[Exercise prompt]
Give back only the lines in the records below from the one with "new textarea component" to the one with "the runCompositor function.", both inclusive, word for word.

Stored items
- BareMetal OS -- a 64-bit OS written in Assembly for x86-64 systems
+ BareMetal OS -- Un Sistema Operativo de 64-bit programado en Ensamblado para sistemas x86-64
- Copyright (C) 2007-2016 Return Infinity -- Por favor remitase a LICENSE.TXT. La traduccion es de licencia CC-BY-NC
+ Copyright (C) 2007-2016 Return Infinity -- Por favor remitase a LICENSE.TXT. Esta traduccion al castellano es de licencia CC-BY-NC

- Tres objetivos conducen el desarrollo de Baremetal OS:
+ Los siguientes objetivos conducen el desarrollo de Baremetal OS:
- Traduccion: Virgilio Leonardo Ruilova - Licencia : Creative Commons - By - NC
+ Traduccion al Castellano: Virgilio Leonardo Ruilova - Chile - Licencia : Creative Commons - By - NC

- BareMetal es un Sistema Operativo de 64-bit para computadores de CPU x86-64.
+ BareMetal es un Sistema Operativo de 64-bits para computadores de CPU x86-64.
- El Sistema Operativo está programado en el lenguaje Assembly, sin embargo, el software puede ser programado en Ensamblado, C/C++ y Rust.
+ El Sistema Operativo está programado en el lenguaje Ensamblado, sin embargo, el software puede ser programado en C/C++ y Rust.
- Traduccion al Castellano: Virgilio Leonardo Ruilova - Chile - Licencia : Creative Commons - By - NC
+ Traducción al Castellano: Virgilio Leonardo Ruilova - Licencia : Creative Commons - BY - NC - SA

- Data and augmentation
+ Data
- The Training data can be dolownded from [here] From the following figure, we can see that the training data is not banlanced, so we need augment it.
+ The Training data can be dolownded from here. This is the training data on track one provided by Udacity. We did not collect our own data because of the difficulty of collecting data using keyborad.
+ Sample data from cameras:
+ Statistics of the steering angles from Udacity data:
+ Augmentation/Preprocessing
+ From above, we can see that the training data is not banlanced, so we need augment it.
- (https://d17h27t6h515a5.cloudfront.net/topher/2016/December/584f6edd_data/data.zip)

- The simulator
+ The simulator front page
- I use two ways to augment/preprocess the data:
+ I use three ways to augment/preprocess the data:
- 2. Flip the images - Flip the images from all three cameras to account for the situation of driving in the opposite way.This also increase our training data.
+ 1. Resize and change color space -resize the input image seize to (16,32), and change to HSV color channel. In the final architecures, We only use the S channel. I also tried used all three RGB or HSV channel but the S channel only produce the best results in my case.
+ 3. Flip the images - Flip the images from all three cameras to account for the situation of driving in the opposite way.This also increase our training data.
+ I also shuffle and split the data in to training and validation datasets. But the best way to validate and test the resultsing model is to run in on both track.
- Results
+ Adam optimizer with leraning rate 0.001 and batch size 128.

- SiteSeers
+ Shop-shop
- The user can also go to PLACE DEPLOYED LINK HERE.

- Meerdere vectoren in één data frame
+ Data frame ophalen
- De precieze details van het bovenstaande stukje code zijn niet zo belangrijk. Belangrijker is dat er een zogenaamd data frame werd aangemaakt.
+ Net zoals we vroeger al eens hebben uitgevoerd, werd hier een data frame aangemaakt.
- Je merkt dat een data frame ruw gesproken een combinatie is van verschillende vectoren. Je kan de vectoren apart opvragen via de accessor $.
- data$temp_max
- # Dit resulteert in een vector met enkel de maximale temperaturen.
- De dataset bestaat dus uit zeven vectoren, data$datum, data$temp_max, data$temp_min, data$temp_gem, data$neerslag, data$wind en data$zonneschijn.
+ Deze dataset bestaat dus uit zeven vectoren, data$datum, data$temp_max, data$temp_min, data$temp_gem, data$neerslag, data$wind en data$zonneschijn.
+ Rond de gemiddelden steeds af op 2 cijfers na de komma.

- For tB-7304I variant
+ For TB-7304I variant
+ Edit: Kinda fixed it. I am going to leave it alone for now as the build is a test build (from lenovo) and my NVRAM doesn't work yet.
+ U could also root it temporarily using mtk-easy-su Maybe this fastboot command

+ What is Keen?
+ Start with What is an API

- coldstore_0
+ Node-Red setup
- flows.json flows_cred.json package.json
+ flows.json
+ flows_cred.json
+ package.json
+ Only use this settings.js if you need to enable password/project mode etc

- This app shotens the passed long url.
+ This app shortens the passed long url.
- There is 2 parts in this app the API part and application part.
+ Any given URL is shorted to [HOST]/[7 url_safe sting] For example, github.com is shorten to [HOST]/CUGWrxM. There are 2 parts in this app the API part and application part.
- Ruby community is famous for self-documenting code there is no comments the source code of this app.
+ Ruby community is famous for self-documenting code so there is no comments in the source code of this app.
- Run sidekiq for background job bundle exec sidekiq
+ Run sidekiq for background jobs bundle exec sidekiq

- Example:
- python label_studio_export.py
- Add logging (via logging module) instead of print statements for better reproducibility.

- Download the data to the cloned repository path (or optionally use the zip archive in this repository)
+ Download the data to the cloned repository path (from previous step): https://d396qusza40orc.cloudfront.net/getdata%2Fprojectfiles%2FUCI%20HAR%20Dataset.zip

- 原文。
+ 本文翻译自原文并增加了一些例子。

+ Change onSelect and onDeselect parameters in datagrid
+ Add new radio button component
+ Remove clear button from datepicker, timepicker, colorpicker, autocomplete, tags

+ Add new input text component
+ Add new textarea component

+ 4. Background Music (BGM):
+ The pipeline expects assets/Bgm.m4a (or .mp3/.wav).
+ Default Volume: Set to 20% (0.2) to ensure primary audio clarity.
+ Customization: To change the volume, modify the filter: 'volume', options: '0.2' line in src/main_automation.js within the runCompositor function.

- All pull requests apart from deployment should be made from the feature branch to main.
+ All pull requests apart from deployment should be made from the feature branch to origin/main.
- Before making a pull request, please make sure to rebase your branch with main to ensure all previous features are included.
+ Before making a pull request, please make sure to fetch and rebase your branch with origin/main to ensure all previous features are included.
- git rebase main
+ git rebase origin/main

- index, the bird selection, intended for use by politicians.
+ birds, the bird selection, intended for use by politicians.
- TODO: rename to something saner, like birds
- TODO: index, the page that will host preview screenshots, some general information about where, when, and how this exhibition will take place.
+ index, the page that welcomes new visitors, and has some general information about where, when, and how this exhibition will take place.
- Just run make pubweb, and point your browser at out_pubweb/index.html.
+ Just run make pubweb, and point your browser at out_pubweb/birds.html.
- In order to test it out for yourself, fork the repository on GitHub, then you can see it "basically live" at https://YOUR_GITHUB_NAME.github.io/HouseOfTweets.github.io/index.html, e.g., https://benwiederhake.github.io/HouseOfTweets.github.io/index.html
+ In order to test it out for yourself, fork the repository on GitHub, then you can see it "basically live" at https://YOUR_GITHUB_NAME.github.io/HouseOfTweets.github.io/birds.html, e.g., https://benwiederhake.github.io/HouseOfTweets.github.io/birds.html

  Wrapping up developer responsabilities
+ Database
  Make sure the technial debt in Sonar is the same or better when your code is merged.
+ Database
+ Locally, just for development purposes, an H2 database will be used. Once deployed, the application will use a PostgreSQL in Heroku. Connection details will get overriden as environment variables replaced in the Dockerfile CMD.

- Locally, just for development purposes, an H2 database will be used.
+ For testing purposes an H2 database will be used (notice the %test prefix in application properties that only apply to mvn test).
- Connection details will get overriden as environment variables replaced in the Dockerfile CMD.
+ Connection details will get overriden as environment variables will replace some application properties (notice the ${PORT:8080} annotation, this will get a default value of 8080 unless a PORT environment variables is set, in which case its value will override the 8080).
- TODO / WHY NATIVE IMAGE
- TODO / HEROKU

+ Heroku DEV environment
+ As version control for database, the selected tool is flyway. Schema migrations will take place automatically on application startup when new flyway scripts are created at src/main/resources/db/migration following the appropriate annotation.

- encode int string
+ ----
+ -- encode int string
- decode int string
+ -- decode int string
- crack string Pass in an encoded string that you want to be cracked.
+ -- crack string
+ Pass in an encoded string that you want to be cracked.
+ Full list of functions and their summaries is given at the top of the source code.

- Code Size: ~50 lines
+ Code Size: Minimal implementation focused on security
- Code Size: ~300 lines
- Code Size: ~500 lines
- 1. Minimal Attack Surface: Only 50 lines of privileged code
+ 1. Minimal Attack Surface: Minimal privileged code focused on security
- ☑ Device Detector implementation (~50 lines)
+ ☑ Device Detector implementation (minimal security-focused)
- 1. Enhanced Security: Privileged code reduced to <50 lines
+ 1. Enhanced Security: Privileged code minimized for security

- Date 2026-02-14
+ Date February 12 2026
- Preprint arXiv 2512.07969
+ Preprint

[Task response]
+ Add new textarea component

+ 4. Background Music (BGM):
+ The pipeline expects assets/Bgm.m4a (or .mp3/.wav).
+ Default Volume: Set to 20% (0.2) to ensure primary audio clarity.
+ Customization: To change the volume, modify the filter: 'volume', options: '0.2' line in src/main_automation.js within the runCompositor function.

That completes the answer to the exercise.